Aim of the exercise. From the entries below, transcribe exactly the lines between the line holding "[128,627,822,643] Initialising our" and the line holding "[128,679,844,695] // Attribute", inclusive; skip all other lines.

Material provided.
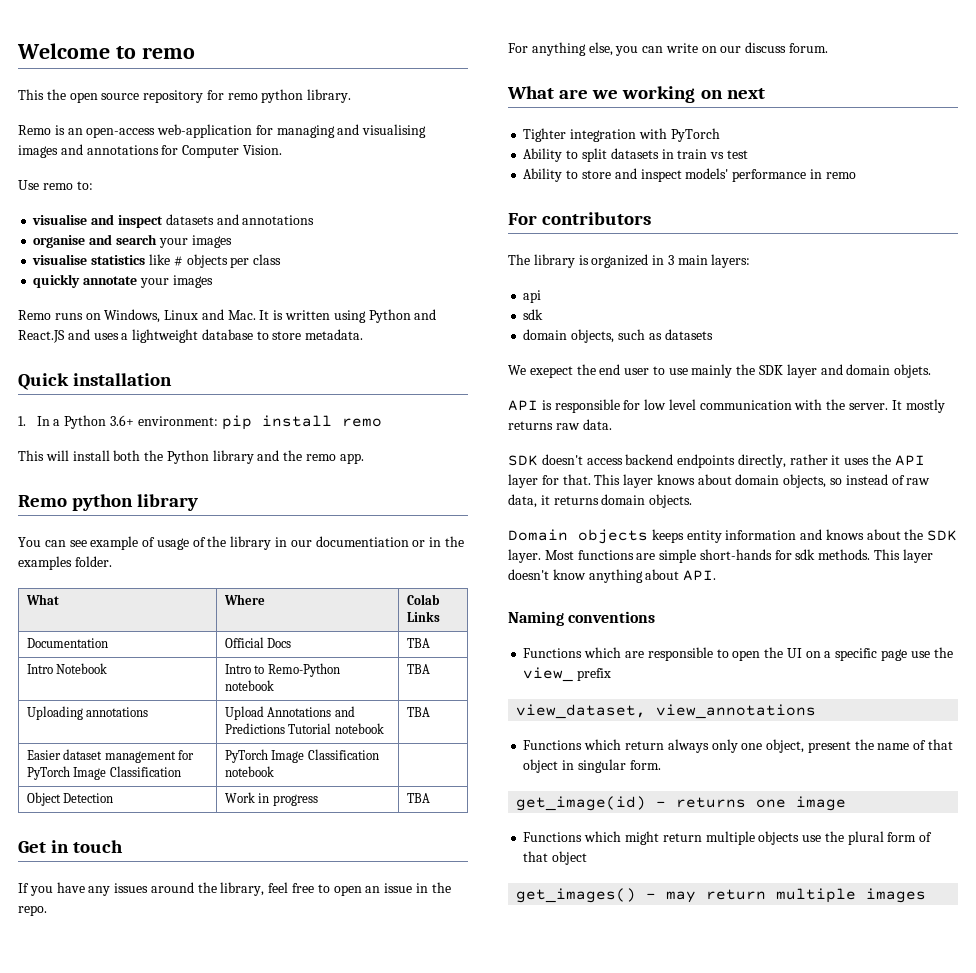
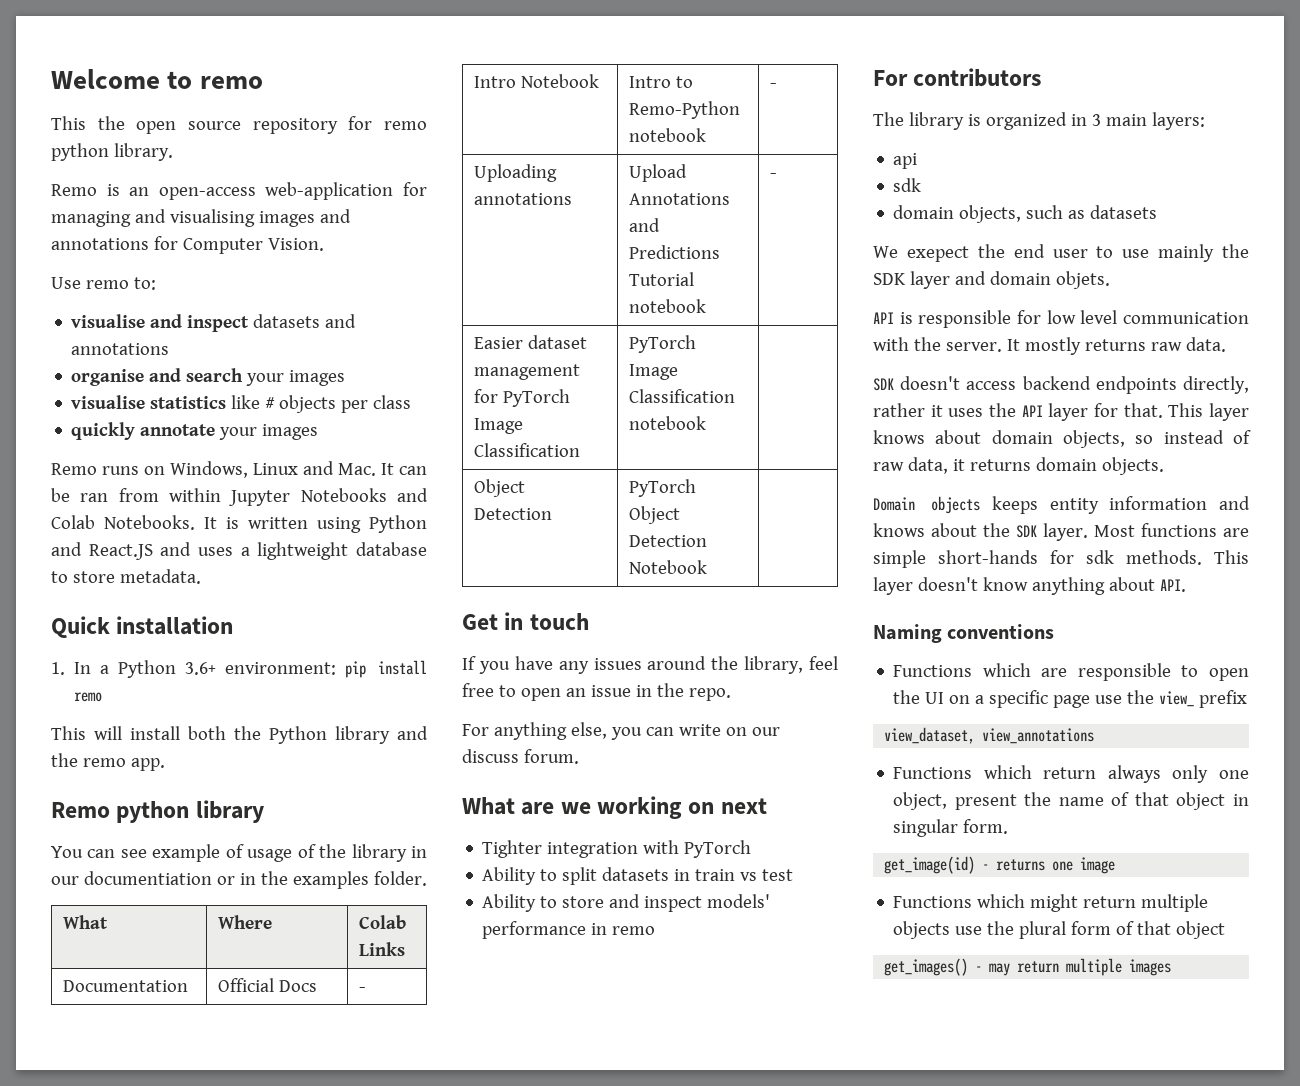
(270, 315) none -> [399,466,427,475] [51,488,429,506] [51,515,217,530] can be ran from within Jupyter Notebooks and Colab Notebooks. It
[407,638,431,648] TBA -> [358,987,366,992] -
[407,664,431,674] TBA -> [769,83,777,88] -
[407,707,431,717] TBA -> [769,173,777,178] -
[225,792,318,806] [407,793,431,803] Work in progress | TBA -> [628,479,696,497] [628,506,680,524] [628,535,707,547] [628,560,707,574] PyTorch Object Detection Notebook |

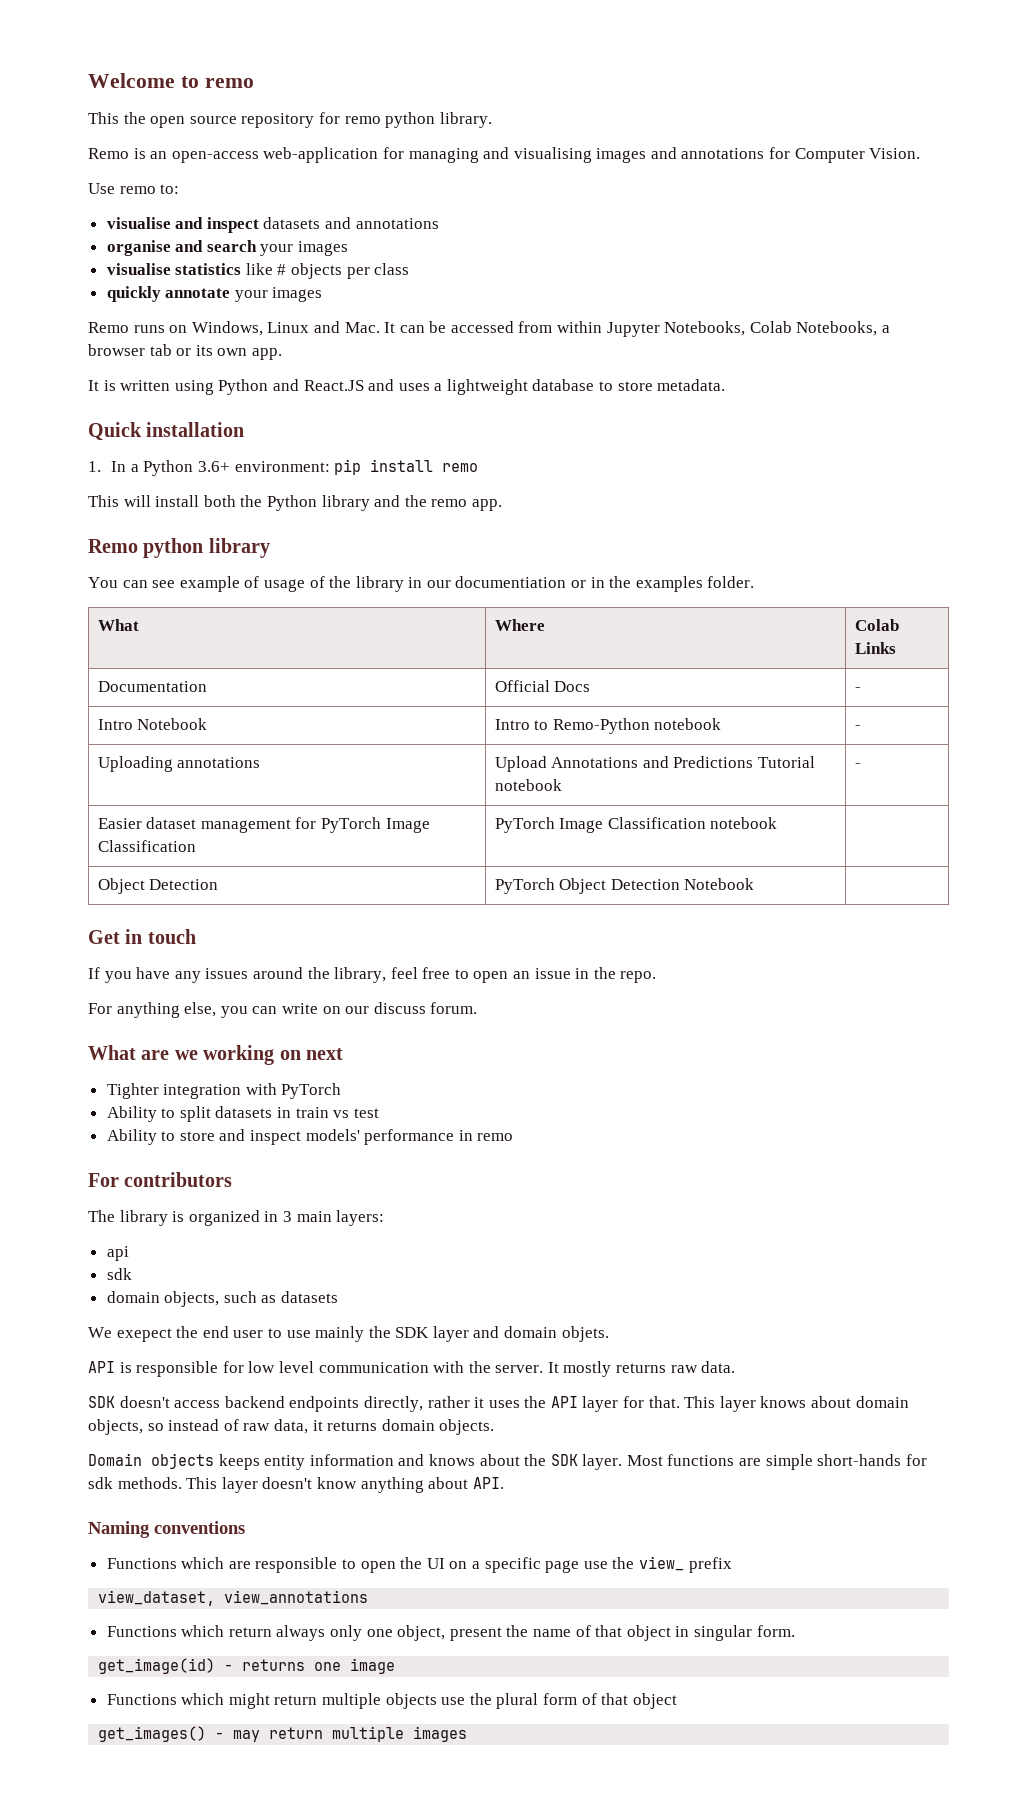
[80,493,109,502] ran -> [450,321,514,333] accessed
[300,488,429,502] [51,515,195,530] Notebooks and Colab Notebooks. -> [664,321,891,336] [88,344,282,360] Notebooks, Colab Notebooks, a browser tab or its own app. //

--

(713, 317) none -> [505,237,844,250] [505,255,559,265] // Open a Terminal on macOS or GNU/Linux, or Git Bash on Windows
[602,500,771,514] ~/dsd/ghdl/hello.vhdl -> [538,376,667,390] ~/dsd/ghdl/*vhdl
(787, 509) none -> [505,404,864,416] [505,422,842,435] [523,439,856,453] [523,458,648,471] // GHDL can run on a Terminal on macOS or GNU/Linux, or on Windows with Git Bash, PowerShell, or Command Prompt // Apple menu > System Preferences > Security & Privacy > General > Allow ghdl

--

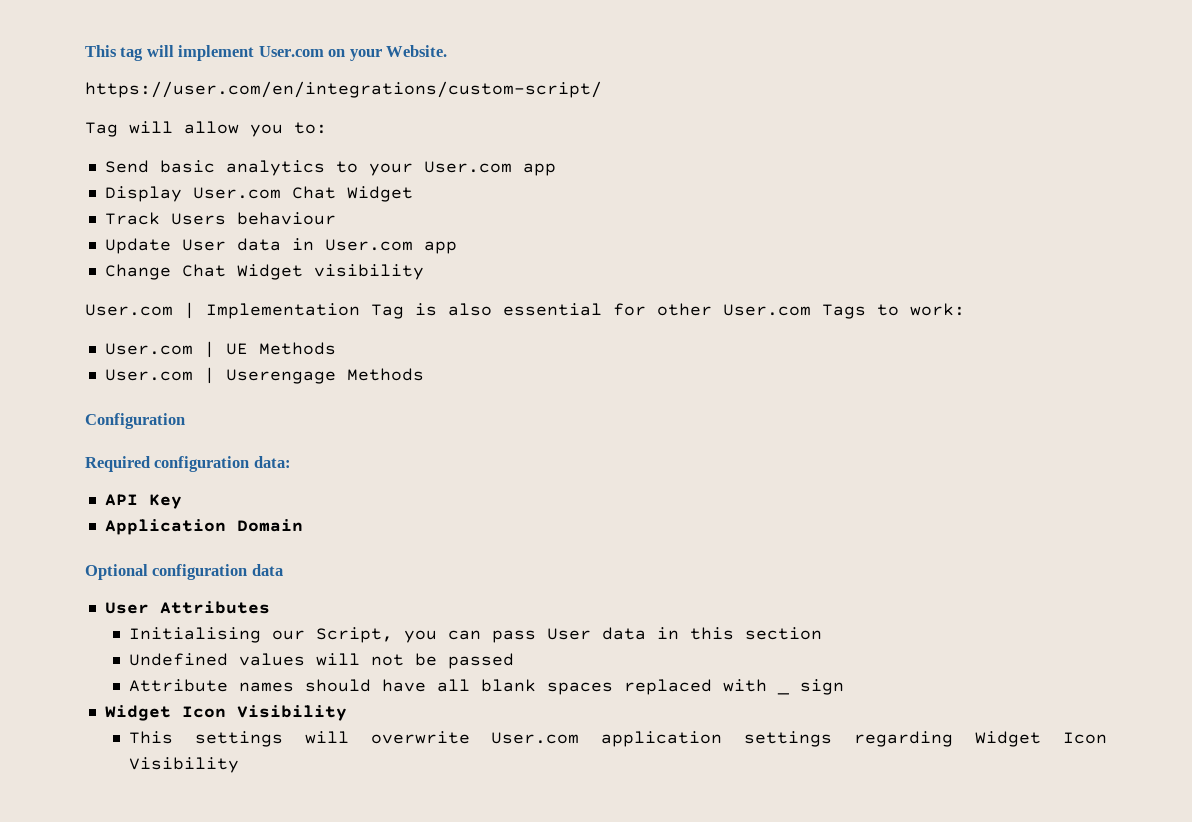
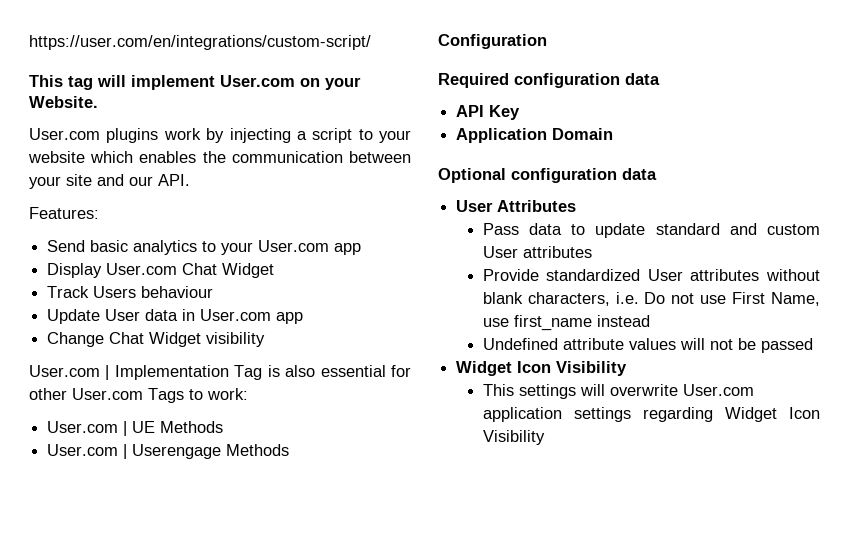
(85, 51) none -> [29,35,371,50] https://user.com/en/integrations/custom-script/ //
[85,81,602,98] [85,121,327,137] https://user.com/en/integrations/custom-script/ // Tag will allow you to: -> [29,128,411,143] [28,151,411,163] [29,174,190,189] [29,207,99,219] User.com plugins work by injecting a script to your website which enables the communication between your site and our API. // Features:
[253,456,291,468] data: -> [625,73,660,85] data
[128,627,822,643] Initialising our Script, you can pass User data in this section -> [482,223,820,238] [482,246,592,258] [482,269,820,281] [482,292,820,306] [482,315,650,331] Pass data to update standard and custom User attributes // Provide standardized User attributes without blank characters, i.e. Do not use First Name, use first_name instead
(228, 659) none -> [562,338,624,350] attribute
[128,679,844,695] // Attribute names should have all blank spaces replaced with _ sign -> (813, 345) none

Result of this task.
[128,627,822,643] Initialising our Script, you can pass User data in this section -> [482,223,820,238] [482,246,592,258] [482,269,820,281] [482,292,820,306] [482,315,650,331] Pass data to update standard and custom User attributes // Provide standardized User attributes without blank characters, i.e. Do not use First Name, use first_name instead
(228, 659) none -> [562,338,624,350] attribute
[128,679,844,695] // Attribute names should have all blank spaces replaced with _ sign -> (813, 345) none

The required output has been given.